Stella: Maybe one day she'll find her happiness.
Jeff: Yeah, some man'll lose his.

Jeff: I just can't figure it. He went out several times last night in the rain carrying his sample case.
Stella: Well, he's a salesman, isn't he?
Jeff: Well, what would he be selling at three o'clock in the morning?
Stella: Flashlights. Luminous dials for watches. House numbers that light up.

Stella: He's gonna run out on her, the coward.
Jeff: Sometimes it's worse to stay than it is to run.

Lt. Doyle: Jeff, you've got a lot to learn about homicide. Why, morons have committed murders so shrewdly that it's taken a hundred trained police minds to catch them.

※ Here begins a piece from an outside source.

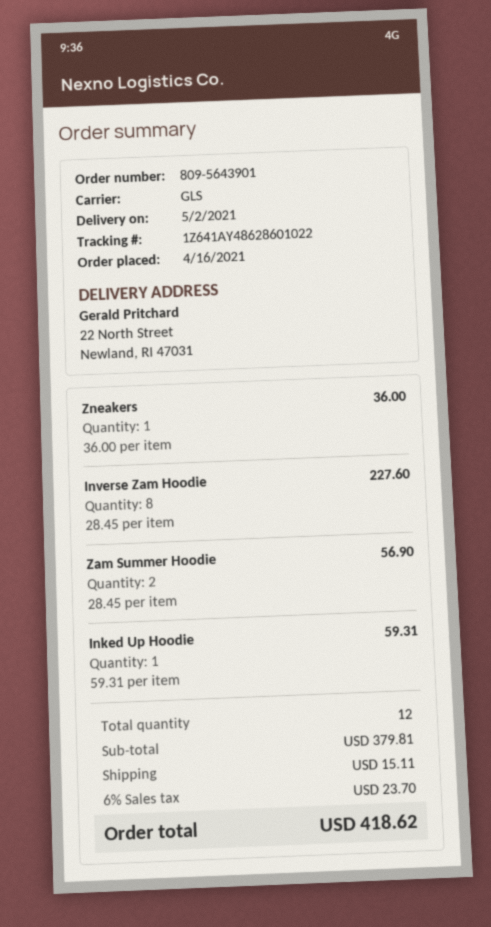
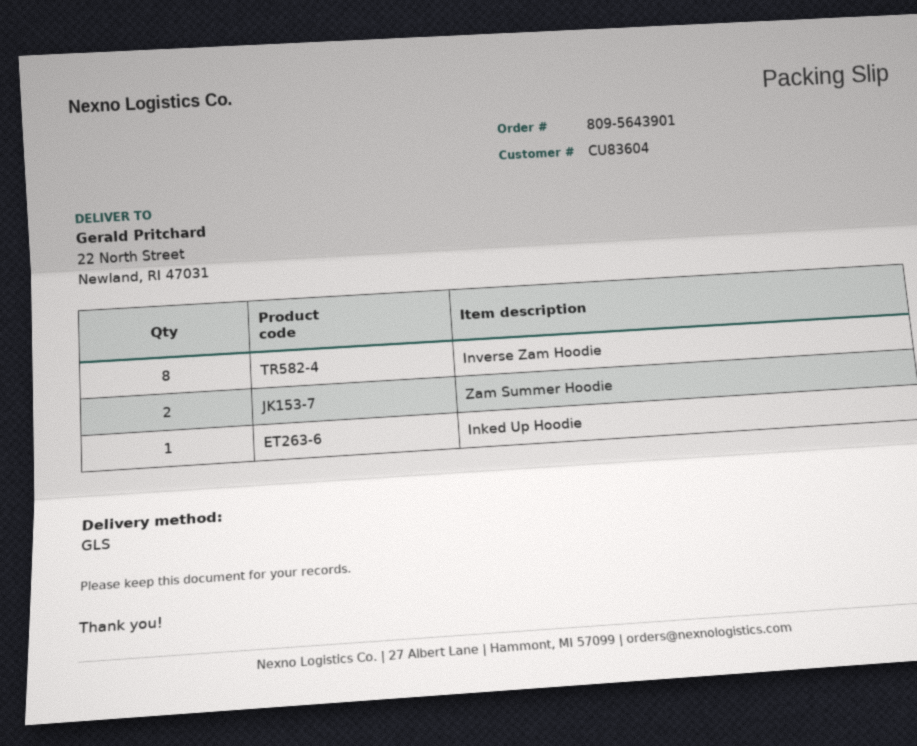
Zneakers: 1 -> none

Jeff: Are you interested in solving this case or in making me look foolish?
Lt. Doyle: Well, if possible, both.
Jeff: Well then, do a good job of it.

Jeff: What do you need as evidence? Bloody footprints leading up to his door?
Lt. Doyle: One thing I don't need is heckling. You called me and asked for help. Now you're behaving like a taxpayer.
Jeff: You know by tomorrow morning, there may not be any evidence left in that apartment, you know that?
Lt. Doyle: A detective's worst nightmare.

Lisa: Where does a man get inspiration to write a song like that?
Jeff: He gets it from the landlady once a month.

Lt. Doyle: What do you say we all sit down and have a nice friendly drink too, hmm? Forget all about this. We can tell lies about the good old days during the war.

Lt. Doyle: Oh, Jeff, if you need any more help, consult the yellow pages in your telephone directory.
Lisa: Oh, I love funny exit lines.

Lisa: Why would Thorwald want to kill a little dog? Because it knew too much?

Stella: [to Lisa] You haven't spent much time around cemeteries, have you?

Lisa: Well, if there's one thing I know, it's how to wear the proper clothes.

[last lines]
Newlywed woman: ...but if you'd told me you quit your job, we wouldn't have gotten married.
Newlywed man: Oh, honey, come on.

Detective: [referring to what was buried in Thorwald's flower bed] It's over in his apartment. In a hat box. Wanna look?
Stella: Oh, no thanks - I don't want any part of her.

Jeff: [shivering as cold alcohol is poured on his back before a rubdown] Say, don't you ever heat that stuff up?
Stella: Aw, it gives your system something to fight against.

Jeff: What about the knife and saw I saw him wrapping up in newspaper?
Lt. Doyle: Do you own a saw?
Jeff: Well... yeah. At home in my garage, I keep...
Lt. Doyle: How many people did you cut up with it?

[regarding Jeff's telephoto lens]
Stella: Mind if I use that portable keyhole?